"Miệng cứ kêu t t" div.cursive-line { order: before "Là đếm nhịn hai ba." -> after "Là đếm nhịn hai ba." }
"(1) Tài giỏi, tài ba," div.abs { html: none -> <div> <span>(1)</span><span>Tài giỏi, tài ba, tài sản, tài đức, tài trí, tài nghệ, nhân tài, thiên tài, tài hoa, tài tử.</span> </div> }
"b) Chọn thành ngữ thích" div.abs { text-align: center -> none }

......

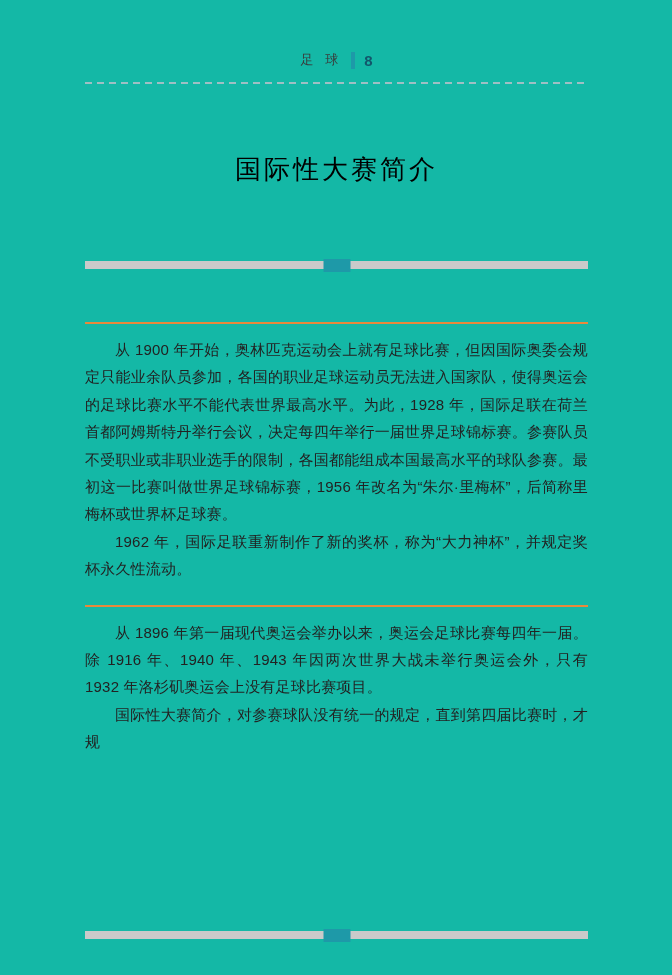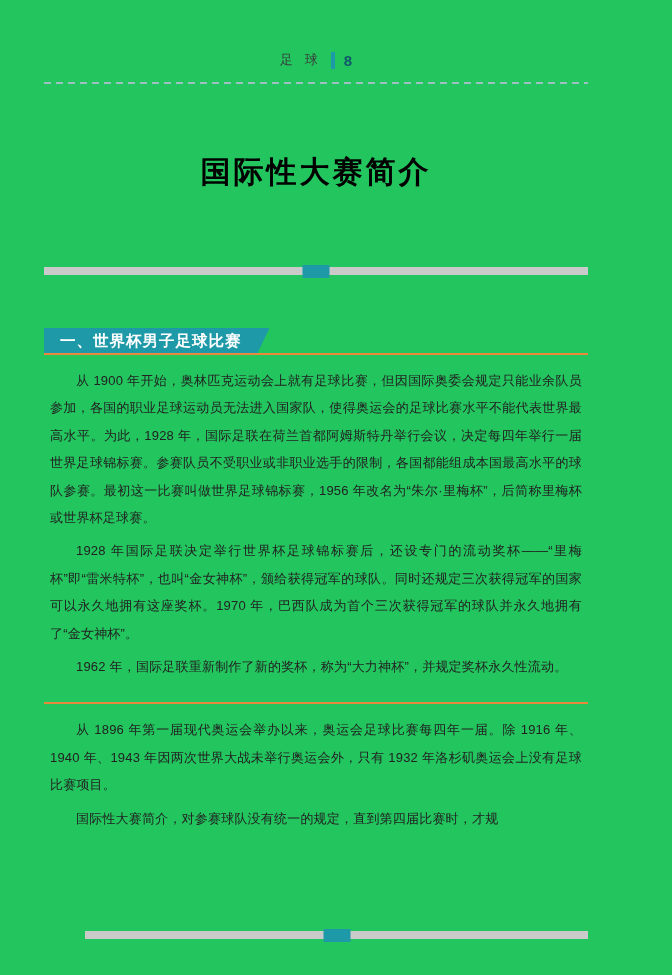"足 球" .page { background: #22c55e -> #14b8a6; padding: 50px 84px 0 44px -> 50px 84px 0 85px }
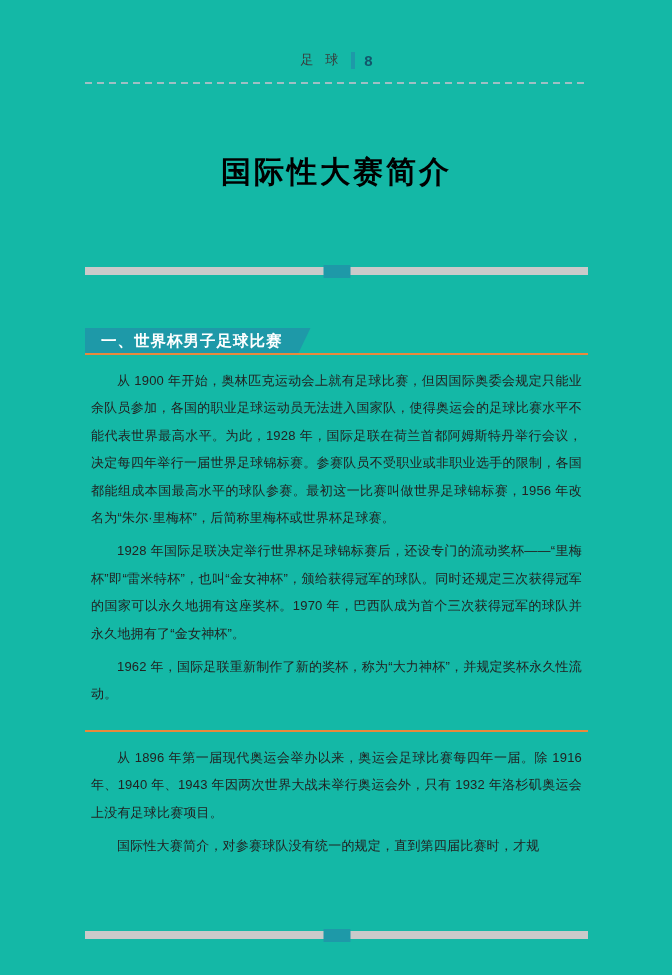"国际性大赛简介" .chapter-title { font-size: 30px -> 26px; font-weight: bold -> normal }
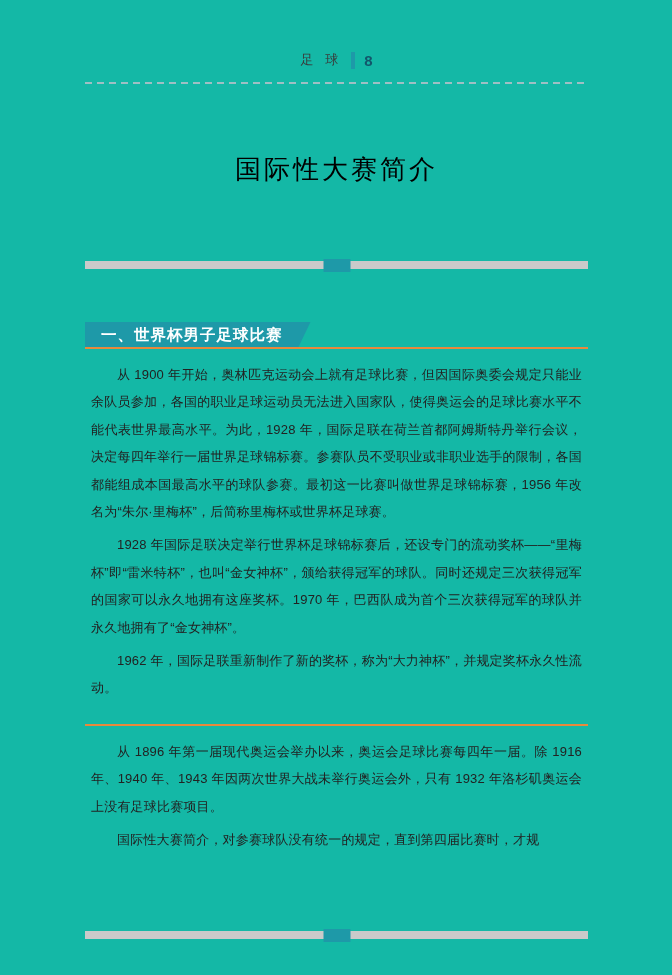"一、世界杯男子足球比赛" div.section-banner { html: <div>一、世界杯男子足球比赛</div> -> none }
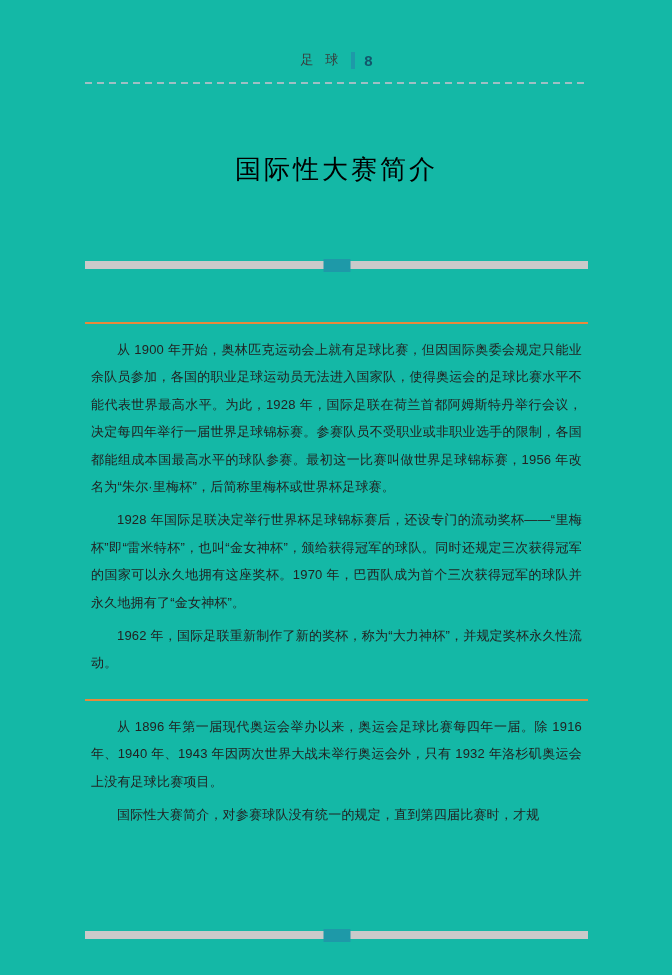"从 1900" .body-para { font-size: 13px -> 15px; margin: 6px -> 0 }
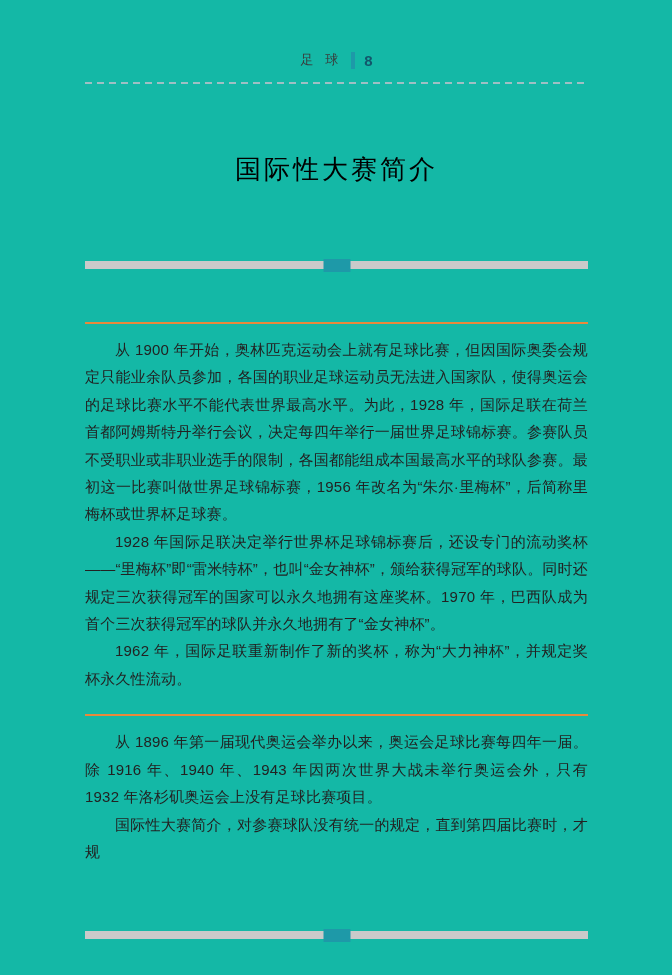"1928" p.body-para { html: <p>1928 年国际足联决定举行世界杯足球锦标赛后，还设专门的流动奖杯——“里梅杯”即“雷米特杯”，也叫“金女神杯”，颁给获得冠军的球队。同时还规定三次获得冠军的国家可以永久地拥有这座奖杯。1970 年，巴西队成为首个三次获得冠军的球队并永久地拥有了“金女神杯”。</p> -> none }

......

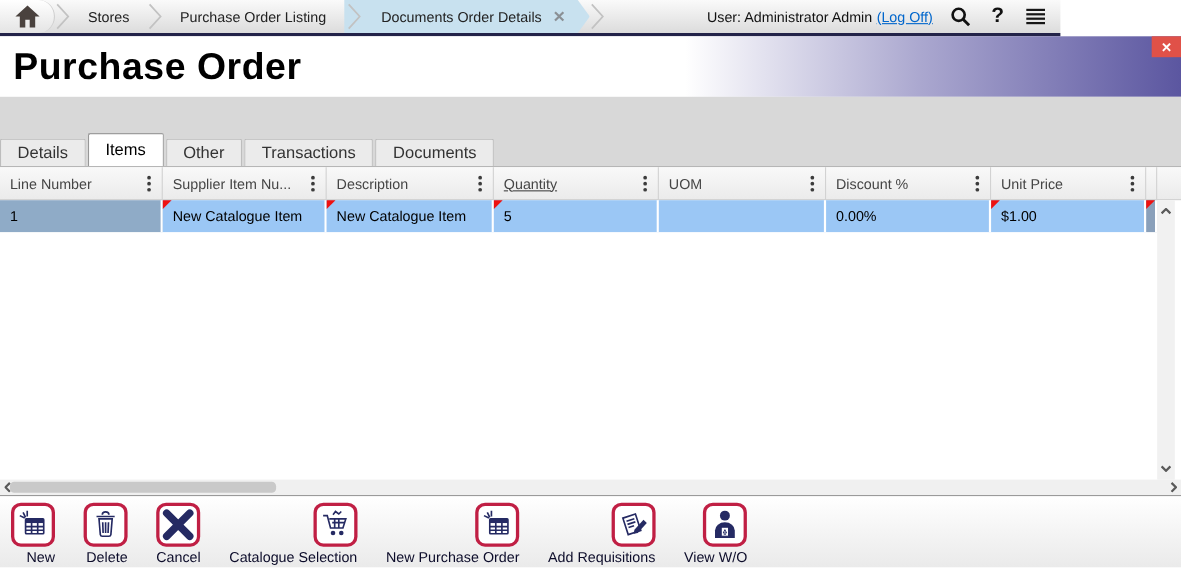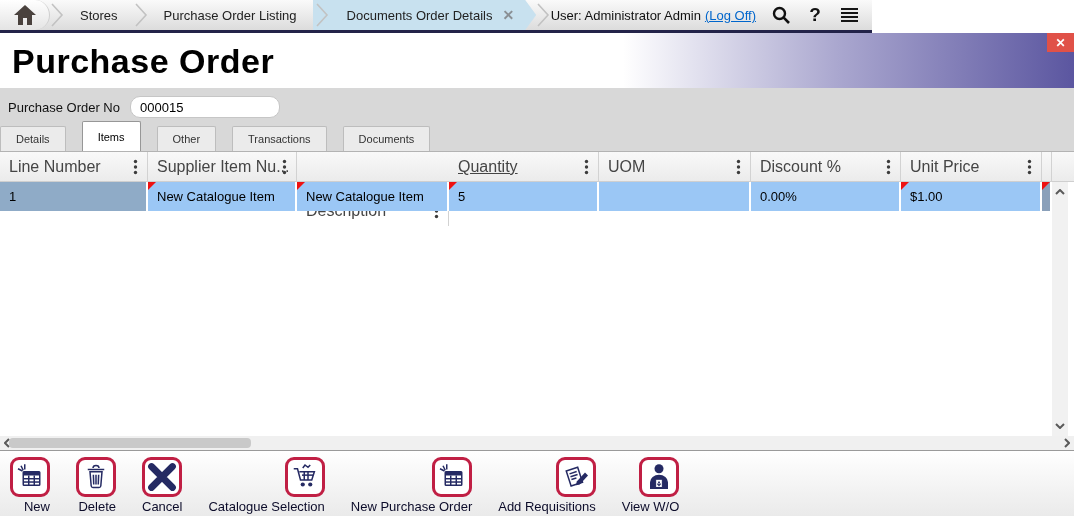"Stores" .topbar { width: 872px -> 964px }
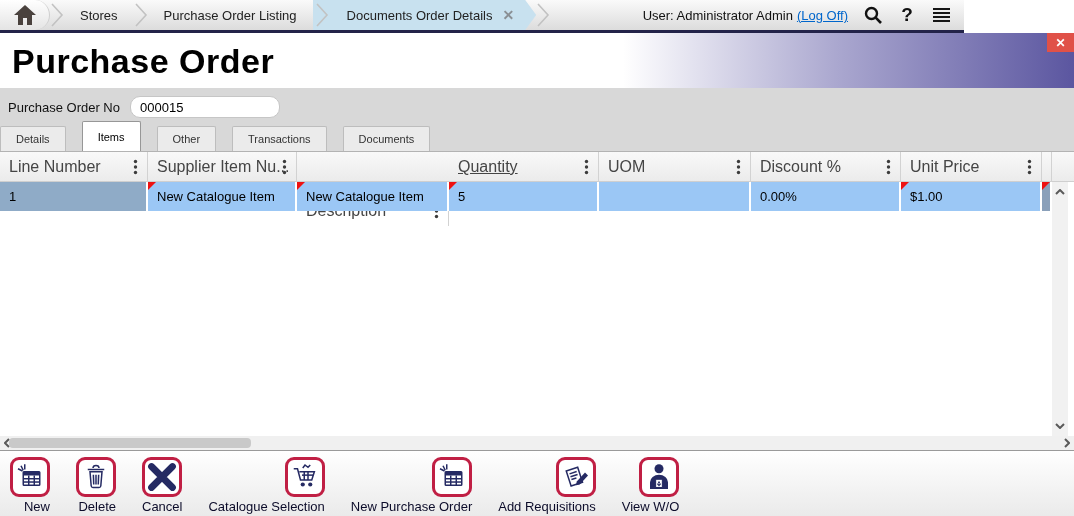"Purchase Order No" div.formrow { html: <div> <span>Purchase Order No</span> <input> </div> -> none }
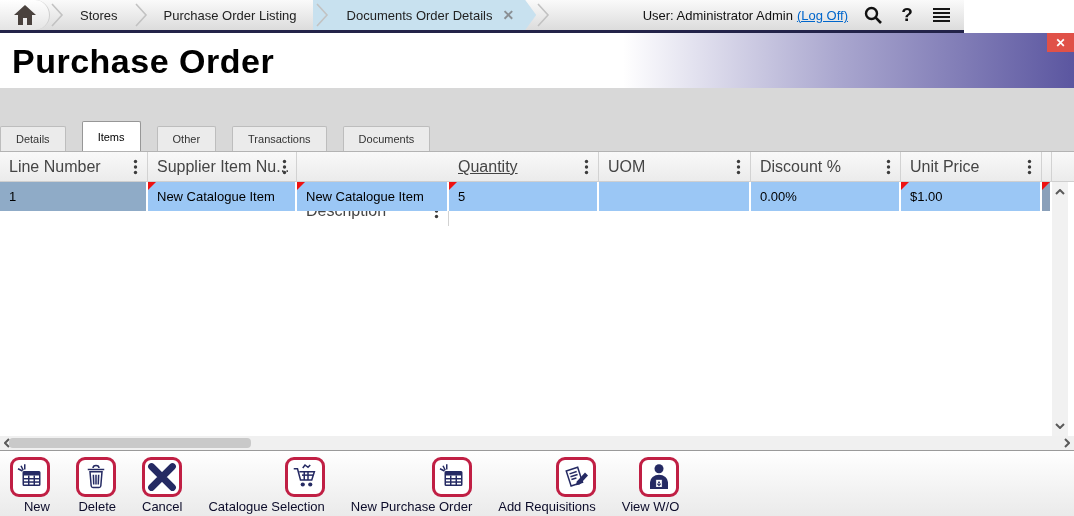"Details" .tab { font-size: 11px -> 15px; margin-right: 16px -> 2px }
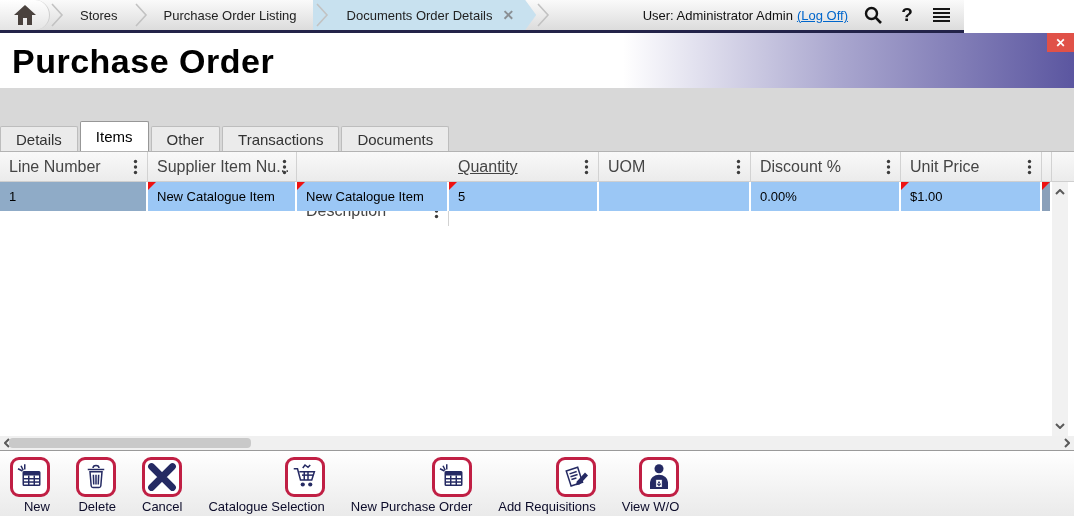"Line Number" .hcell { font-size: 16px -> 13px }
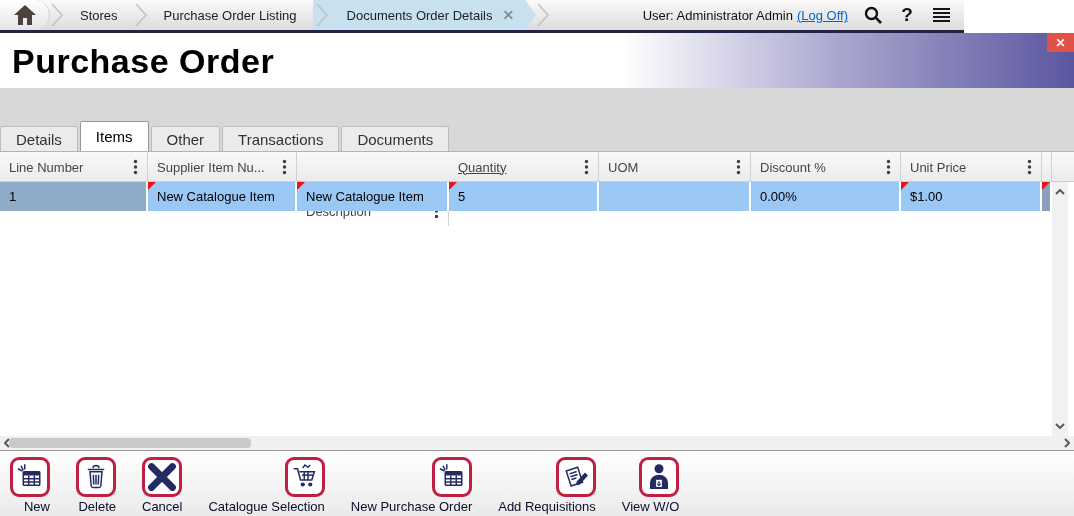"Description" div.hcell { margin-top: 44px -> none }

......

# What is expected
Exact copy, no pictures. Write out the lines in the entries above, starting with the line with "html: <div> <span>Purchase" and going on through the line with "margin-top: 44px ->", keeping both.

# Expected answer
"Purchase Order No" div.formrow { html: <div> <span>Purchase Order No</span> <input> </div> -> none }
"Details" .tab { font-size: 11px -> 15px; margin-right: 16px -> 2px }
"Line Number" .hcell { font-size: 16px -> 13px }
"Description" div.hcell { margin-top: 44px -> none }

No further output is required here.